How to complete this task => Of all the lines in the entries below, give again exactly those starting at the line containing "row Pat. 15: 0.45" and ending at the line containing "Pat. 19 | Lat. 46: 0.42 -> 0.52", both ends included, and no others.

Data START

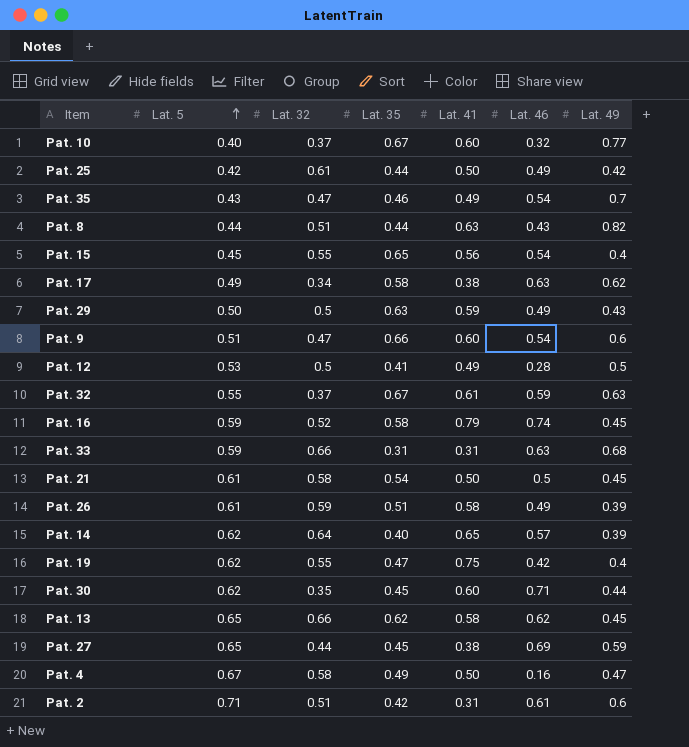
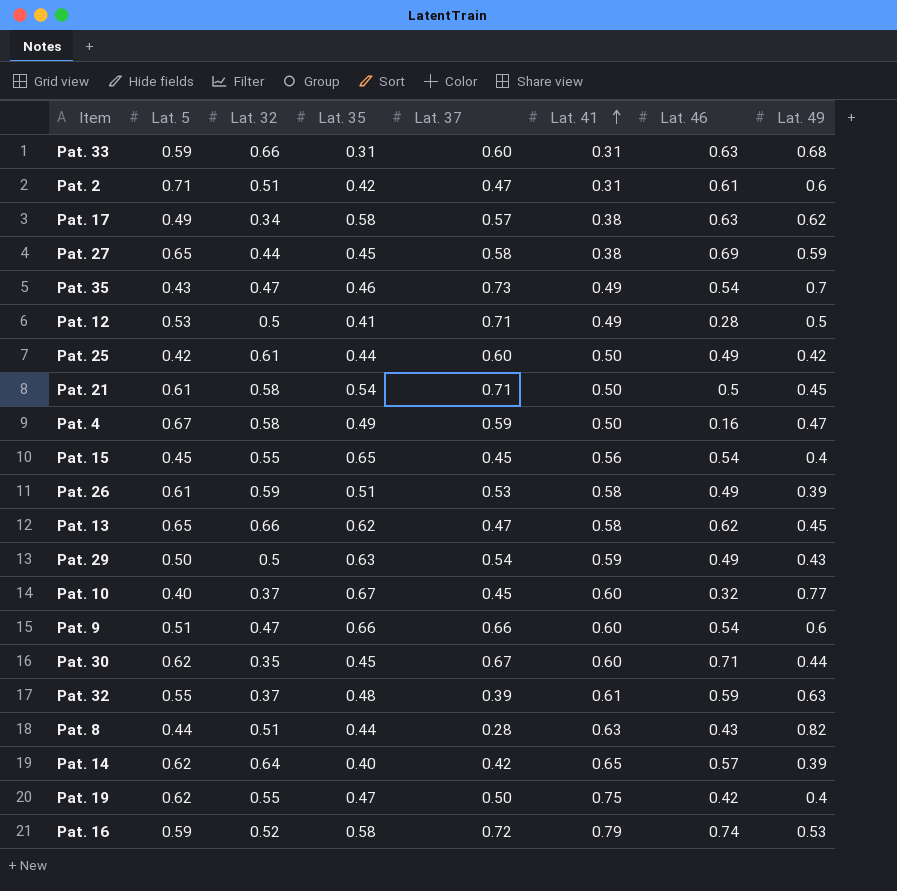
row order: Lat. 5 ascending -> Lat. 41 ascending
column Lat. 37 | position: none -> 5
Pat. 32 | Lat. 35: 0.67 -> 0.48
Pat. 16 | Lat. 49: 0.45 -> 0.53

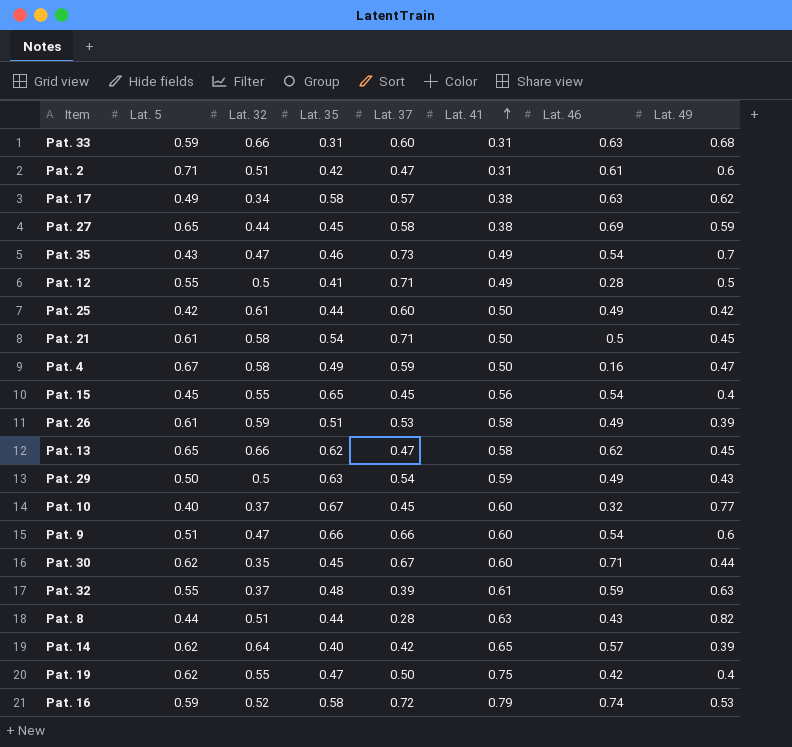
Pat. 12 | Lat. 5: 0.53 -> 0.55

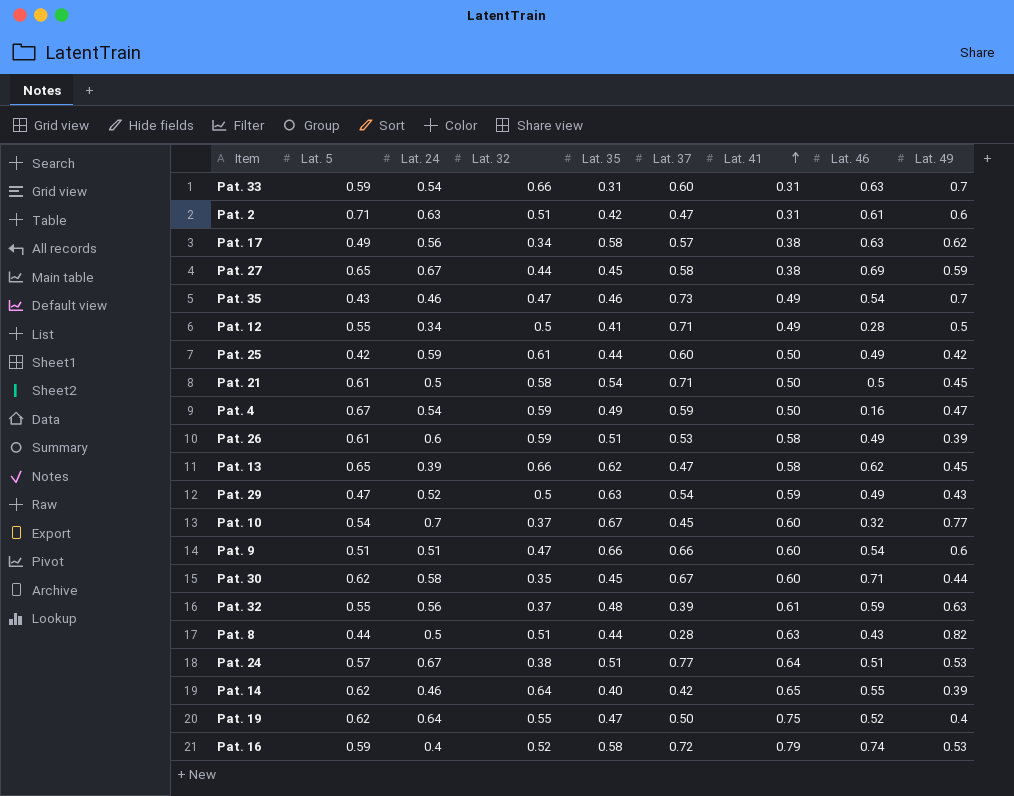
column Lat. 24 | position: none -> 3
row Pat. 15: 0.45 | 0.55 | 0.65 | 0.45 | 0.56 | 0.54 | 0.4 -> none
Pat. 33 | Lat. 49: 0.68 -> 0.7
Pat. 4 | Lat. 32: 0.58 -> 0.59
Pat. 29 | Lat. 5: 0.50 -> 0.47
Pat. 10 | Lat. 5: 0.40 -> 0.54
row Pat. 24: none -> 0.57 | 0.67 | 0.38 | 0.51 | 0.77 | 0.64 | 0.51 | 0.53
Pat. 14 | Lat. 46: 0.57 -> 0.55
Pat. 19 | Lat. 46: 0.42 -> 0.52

Data END
Data START

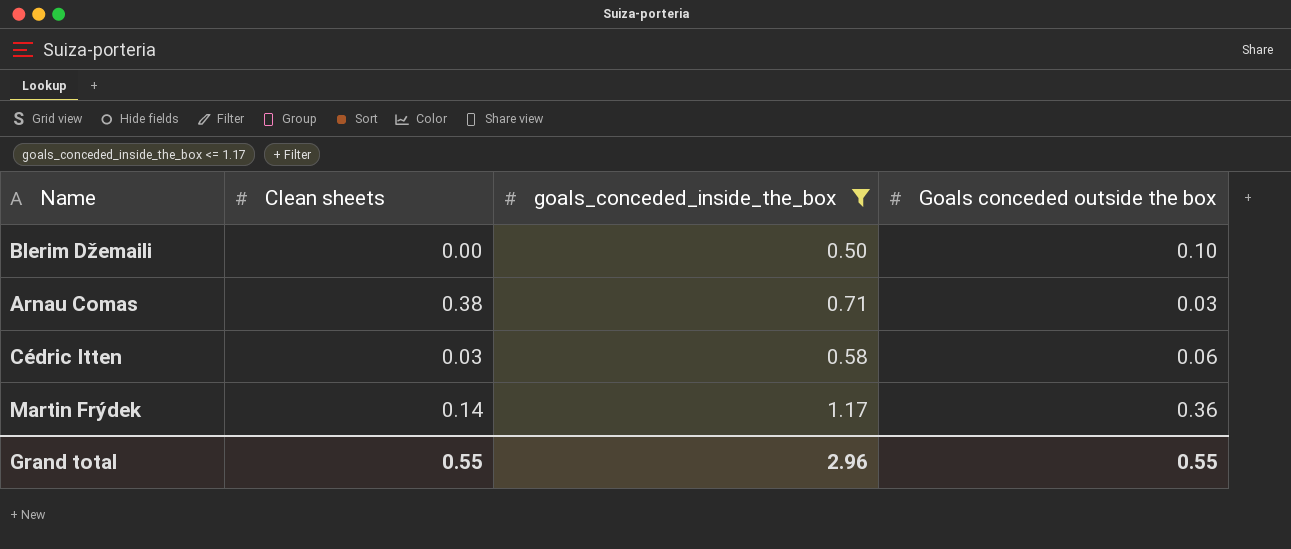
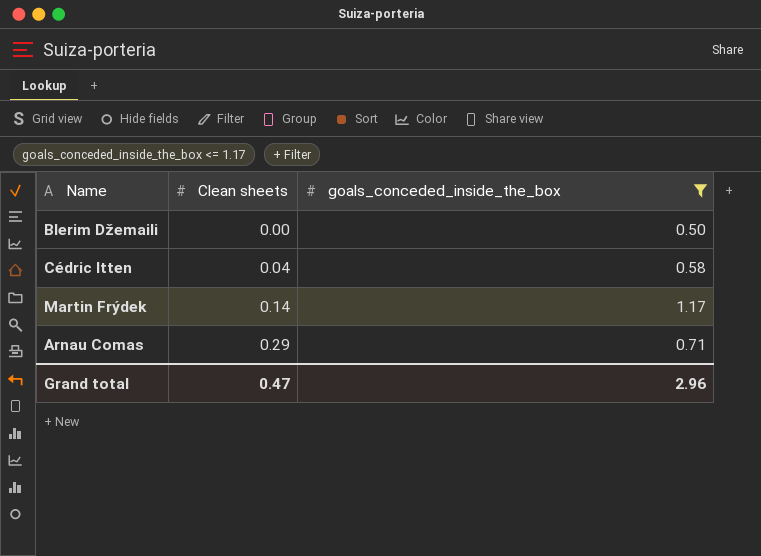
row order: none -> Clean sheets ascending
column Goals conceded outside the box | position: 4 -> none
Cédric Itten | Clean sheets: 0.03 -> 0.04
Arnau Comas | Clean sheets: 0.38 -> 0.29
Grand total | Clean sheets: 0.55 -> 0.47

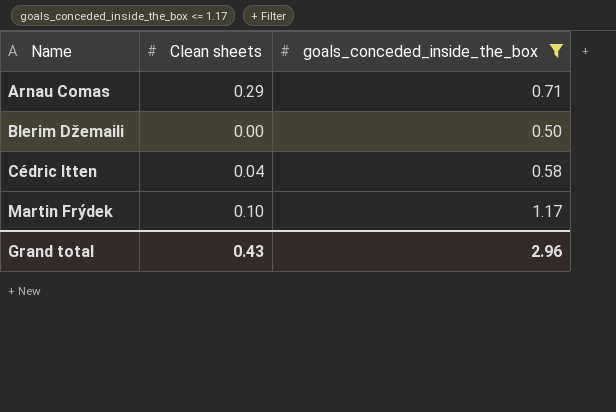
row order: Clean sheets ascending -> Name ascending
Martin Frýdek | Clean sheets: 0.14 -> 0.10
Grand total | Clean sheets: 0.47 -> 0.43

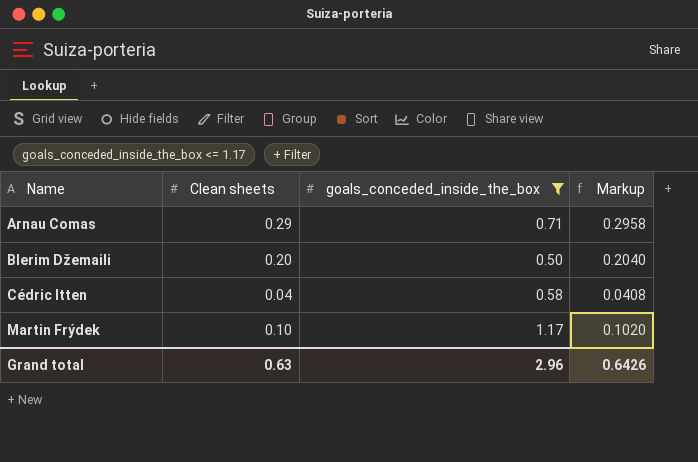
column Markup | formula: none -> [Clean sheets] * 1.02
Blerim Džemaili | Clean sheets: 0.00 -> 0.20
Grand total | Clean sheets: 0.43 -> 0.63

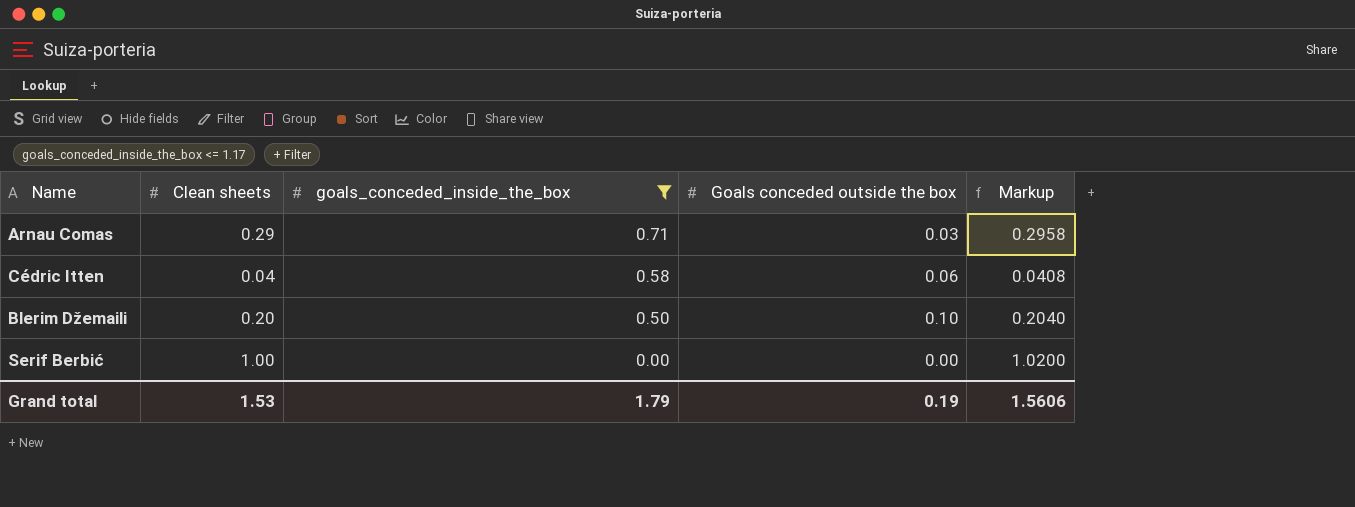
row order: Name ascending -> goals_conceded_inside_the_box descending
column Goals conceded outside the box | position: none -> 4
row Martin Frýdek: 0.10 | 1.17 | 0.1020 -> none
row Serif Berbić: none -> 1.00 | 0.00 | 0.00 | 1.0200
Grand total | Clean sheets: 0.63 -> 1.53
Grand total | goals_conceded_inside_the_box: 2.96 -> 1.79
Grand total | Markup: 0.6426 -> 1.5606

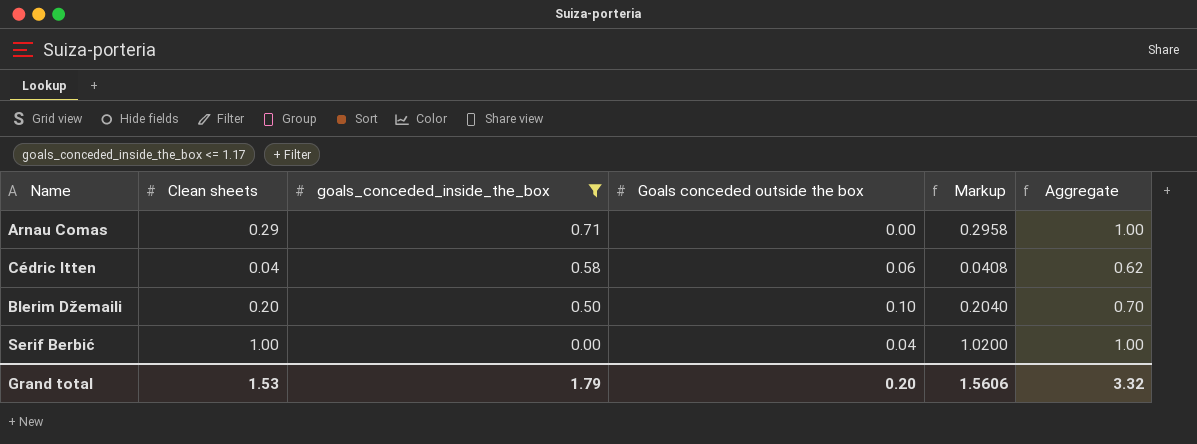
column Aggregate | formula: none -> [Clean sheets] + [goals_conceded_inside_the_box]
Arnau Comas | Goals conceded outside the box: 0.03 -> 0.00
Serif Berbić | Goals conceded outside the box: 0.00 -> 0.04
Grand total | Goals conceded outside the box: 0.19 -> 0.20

Data END

Task result =>
row Pat. 15: 0.45 | 0.55 | 0.65 | 0.45 | 0.56 | 0.54 | 0.4 -> none
Pat. 33 | Lat. 49: 0.68 -> 0.7
Pat. 4 | Lat. 32: 0.58 -> 0.59
Pat. 29 | Lat. 5: 0.50 -> 0.47
Pat. 10 | Lat. 5: 0.40 -> 0.54
row Pat. 24: none -> 0.57 | 0.67 | 0.38 | 0.51 | 0.77 | 0.64 | 0.51 | 0.53
Pat. 14 | Lat. 46: 0.57 -> 0.55
Pat. 19 | Lat. 46: 0.42 -> 0.52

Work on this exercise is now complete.